Match the string "defdesc" against each line below, and copy every line that matches.

[[ EXTRACTED RECORDS open ]]

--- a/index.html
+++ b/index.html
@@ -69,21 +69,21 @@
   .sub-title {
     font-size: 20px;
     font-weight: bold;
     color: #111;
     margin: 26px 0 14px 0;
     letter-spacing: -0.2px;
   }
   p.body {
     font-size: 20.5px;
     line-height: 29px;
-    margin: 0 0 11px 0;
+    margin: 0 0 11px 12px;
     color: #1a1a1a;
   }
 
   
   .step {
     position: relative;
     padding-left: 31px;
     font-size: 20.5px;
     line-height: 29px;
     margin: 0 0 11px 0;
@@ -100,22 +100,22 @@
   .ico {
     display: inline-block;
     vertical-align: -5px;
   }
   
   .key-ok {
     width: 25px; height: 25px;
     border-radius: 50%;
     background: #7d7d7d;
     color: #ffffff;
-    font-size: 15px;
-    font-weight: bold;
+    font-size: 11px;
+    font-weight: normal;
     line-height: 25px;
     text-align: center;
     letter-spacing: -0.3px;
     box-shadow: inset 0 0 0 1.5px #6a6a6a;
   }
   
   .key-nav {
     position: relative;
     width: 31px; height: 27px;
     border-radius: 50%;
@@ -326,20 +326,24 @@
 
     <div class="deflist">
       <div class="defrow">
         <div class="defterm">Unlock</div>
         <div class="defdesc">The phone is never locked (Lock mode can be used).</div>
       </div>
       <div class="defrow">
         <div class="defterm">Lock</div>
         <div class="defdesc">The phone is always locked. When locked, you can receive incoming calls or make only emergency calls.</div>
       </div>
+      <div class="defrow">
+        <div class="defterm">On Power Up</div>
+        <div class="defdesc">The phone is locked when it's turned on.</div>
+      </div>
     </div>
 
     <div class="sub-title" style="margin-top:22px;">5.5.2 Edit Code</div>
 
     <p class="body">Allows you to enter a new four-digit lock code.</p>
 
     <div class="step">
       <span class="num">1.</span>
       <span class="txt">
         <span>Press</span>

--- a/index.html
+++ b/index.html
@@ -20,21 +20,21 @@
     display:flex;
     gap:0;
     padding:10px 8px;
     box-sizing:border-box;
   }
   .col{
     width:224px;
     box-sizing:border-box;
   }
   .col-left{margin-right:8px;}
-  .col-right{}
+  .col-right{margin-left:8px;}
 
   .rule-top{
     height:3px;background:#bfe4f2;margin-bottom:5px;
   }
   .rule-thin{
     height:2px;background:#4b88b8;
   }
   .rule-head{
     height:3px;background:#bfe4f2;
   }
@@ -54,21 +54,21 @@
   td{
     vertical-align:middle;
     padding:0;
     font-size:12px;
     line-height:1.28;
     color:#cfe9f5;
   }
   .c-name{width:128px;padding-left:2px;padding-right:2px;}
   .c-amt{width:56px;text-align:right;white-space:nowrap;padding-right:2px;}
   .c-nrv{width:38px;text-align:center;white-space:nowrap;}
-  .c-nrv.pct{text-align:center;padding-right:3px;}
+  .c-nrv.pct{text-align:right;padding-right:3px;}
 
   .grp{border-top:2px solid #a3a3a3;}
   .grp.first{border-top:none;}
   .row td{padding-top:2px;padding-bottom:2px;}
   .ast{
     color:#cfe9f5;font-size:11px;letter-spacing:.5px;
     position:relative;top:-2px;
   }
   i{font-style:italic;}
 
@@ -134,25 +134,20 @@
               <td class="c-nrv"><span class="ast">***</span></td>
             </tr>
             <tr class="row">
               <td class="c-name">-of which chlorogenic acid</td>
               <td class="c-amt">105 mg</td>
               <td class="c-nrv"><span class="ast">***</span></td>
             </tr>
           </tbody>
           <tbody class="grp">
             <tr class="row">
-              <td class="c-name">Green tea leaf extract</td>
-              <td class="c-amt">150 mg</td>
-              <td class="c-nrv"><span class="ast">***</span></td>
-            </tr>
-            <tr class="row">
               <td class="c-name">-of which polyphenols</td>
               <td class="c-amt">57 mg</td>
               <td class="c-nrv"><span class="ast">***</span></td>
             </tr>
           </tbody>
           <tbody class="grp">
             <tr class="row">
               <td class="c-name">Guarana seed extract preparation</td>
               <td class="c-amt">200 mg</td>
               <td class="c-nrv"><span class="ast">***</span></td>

[[ EXTRACTED RECORDS closed ]]

ANSWER TO THE EXERCISE:
         <div class="defdesc">The phone is never locked (Lock mode can be used).</div>
         <div class="defdesc">The phone is always locked. When locked, you can receive incoming calls or make only emergency calls.</div>
+        <div class="defdesc">The phone is locked when it's turned on.</div>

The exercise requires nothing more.